*WHAT TO PRODUCE*
Line by line, reproduce the material below exactly.

*** DATA Section Begins ***

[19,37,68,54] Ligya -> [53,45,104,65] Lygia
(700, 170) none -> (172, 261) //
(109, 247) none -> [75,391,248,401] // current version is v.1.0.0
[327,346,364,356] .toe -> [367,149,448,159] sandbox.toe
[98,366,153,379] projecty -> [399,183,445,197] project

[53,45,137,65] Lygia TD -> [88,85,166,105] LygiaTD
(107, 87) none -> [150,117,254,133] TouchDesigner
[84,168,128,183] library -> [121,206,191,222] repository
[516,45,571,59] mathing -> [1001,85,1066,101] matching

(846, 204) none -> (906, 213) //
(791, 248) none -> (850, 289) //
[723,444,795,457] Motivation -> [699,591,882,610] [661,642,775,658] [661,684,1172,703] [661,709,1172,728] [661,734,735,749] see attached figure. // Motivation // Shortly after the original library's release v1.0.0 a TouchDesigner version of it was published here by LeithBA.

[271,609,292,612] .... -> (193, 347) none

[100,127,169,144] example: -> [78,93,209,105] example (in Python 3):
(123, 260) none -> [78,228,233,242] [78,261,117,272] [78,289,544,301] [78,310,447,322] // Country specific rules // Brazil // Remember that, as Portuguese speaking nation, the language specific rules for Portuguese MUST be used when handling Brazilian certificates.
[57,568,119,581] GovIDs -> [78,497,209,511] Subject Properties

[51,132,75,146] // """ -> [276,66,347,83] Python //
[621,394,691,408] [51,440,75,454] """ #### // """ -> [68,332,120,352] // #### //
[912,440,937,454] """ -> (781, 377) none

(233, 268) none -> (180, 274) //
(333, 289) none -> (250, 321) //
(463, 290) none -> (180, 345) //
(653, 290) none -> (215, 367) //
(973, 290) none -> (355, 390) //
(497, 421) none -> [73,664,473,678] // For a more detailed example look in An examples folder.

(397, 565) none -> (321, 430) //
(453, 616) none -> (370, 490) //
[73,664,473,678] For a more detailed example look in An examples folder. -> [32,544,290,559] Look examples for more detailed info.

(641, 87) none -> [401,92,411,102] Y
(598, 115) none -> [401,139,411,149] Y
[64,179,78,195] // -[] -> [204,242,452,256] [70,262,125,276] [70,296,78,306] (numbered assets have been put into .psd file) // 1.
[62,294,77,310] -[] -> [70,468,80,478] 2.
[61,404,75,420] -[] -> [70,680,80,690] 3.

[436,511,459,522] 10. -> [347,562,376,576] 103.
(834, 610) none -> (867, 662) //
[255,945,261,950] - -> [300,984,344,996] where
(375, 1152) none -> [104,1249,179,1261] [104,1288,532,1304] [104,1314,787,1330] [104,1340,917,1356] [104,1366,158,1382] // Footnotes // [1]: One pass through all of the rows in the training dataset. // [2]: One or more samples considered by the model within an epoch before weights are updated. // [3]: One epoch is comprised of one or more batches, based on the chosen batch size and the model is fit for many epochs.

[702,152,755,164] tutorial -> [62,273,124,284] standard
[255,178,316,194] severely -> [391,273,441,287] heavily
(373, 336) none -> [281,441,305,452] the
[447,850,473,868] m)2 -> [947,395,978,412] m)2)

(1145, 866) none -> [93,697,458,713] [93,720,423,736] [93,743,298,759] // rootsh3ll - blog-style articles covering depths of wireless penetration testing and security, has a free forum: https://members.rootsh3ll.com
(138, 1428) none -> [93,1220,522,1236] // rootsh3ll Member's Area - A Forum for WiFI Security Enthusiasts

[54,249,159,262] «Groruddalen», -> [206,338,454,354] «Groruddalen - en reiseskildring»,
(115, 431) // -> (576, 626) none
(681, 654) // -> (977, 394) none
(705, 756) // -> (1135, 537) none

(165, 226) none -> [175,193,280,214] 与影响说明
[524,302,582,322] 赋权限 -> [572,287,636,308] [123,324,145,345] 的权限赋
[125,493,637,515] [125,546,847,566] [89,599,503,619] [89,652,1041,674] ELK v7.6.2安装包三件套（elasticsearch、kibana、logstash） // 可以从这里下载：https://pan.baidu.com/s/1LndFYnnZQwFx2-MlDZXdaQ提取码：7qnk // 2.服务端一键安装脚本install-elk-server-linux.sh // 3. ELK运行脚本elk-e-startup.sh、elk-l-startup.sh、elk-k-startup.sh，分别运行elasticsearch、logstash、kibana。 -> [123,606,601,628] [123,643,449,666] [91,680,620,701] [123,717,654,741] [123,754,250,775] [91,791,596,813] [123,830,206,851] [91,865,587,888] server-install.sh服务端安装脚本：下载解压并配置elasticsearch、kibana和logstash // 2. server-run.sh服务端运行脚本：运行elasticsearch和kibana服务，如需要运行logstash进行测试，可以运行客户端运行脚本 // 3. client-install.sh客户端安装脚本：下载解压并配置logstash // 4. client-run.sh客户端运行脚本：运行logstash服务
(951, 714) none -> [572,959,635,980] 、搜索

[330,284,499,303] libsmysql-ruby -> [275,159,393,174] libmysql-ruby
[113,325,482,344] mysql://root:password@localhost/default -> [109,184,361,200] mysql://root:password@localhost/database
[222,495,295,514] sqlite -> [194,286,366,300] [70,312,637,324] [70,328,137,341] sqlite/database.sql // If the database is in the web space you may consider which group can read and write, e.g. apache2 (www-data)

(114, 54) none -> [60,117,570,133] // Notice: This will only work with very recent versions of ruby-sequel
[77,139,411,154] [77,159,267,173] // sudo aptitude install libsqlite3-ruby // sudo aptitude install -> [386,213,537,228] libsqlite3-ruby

*** DATA Section Ends ***

*WRITTEN ANSWER*
[19,37,68,54] Ligya -> [53,45,104,65] Lygia
(700, 170) none -> (172, 261) //
(109, 247) none -> [75,391,248,401] // current version is v.1.0.0
[327,346,364,356] .toe -> [367,149,448,159] sandbox.toe
[98,366,153,379] projecty -> [399,183,445,197] project

[53,45,137,65] Lygia TD -> [88,85,166,105] LygiaTD
(107, 87) none -> [150,117,254,133] TouchDesigner
[84,168,128,183] library -> [121,206,191,222] repository
[516,45,571,59] mathing -> [1001,85,1066,101] matching

(846, 204) none -> (906, 213) //
(791, 248) none -> (850, 289) //
[723,444,795,457] Motivation -> [699,591,882,610] [661,642,775,658] [661,684,1172,703] [661,709,1172,728] [661,734,735,749] see attached figure. // Motivation // Shortly after the original library's release v1.0.0 a TouchDesigner version of it was published here by LeithBA.

[271,609,292,612] .... -> (193, 347) none

[100,127,169,144] example: -> [78,93,209,105] example (in Python 3):
(123, 260) none -> [78,228,233,242] [78,261,117,272] [78,289,544,301] [78,310,447,322] // Country specific rules // Brazil // Remember that, as Portuguese speaking nation, the language specific rules for Portuguese MUST be used when handling Brazilian certificates.
[57,568,119,581] GovIDs -> [78,497,209,511] Subject Properties

[51,132,75,146] // """ -> [276,66,347,83] Python //
[621,394,691,408] [51,440,75,454] """ #### // """ -> [68,332,120,352] // #### //
[912,440,937,454] """ -> (781, 377) none

(233, 268) none -> (180, 274) //
(333, 289) none -> (250, 321) //
(463, 290) none -> (180, 345) //
(653, 290) none -> (215, 367) //
(973, 290) none -> (355, 390) //
(497, 421) none -> [73,664,473,678] // For a more detailed example look in An examples folder.

(397, 565) none -> (321, 430) //
(453, 616) none -> (370, 490) //
[73,664,473,678] For a more detailed example look in An examples folder. -> [32,544,290,559] Look examples for more detailed info.

(641, 87) none -> [401,92,411,102] Y
(598, 115) none -> [401,139,411,149] Y
[64,179,78,195] // -[] -> [204,242,452,256] [70,262,125,276] [70,296,78,306] (numbered assets have been put into .psd file) // 1.
[62,294,77,310] -[] -> [70,468,80,478] 2.
[61,404,75,420] -[] -> [70,680,80,690] 3.

[436,511,459,522] 10. -> [347,562,376,576] 103.
(834, 610) none -> (867, 662) //
[255,945,261,950] - -> [300,984,344,996] where
(375, 1152) none -> [104,1249,179,1261] [104,1288,532,1304] [104,1314,787,1330] [104,1340,917,1356] [104,1366,158,1382] // Footnotes // [1]: One pass through all of the rows in the training dataset. // [2]: One or more samples considered by the model within an epoch before weights are updated. // [3]: One epoch is comprised of one or more batches, based on the chosen batch size and the model is fit for many epochs.

[702,152,755,164] tutorial -> [62,273,124,284] standard
[255,178,316,194] severely -> [391,273,441,287] heavily
(373, 336) none -> [281,441,305,452] the
[447,850,473,868] m)2 -> [947,395,978,412] m)2)

(1145, 866) none -> [93,697,458,713] [93,720,423,736] [93,743,298,759] // rootsh3ll - blog-style articles covering depths of wireless penetration testing and security, has a free forum: https://members.rootsh3ll.com
(138, 1428) none -> [93,1220,522,1236] // rootsh3ll Member's Area - A Forum for WiFI Security Enthusiasts

[54,249,159,262] «Groruddalen», -> [206,338,454,354] «Groruddalen - en reiseskildring»,
(115, 431) // -> (576, 626) none
(681, 654) // -> (977, 394) none
(705, 756) // -> (1135, 537) none

(165, 226) none -> [175,193,280,214] 与影响说明
[524,302,582,322] 赋权限 -> [572,287,636,308] [123,324,145,345] 的权限赋
[125,493,637,515] [125,546,847,566] [89,599,503,619] [89,652,1041,674] ELK v7.6.2安装包三件套（elasticsearch、kibana、logstash） // 可以从这里下载：https://pan.baidu.com/s/1LndFYnnZQwFx2-MlDZXdaQ提取码：7qnk // 2.服务端一键安装脚本install-elk-server-linux.sh // 3. ELK运行脚本elk-e-startup.sh、elk-l-startup.sh、elk-k-startup.sh，分别运行elasticsearch、logstash、kibana。 -> [123,606,601,628] [123,643,449,666] [91,680,620,701] [123,717,654,741] [123,754,250,775] [91,791,596,813] [123,830,206,851] [91,865,587,888] server-install.sh服务端安装脚本：下载解压并配置elasticsearch、kibana和logstash // 2. server-run.sh服务端运行脚本：运行elasticsearch和kibana服务，如需要运行logstash进行测试，可以运行客户端运行脚本 // 3. client-install.sh客户端安装脚本：下载解压并配置logstash // 4. client-run.sh客户端运行脚本：运行logstash服务
(951, 714) none -> [572,959,635,980] 、搜索

[330,284,499,303] libsmysql-ruby -> [275,159,393,174] libmysql-ruby
[113,325,482,344] mysql://root:password@localhost/default -> [109,184,361,200] mysql://root:password@localhost/database
[222,495,295,514] sqlite -> [194,286,366,300] [70,312,637,324] [70,328,137,341] sqlite/database.sql // If the database is in the web space you may consider which group can read and write, e.g. apache2 (www-data)

(114, 54) none -> [60,117,570,133] // Notice: This will only work with very recent versions of ruby-sequel
[77,139,411,154] [77,159,267,173] // sudo aptitude install libsqlite3-ruby // sudo aptitude install -> [386,213,537,228] libsqlite3-ruby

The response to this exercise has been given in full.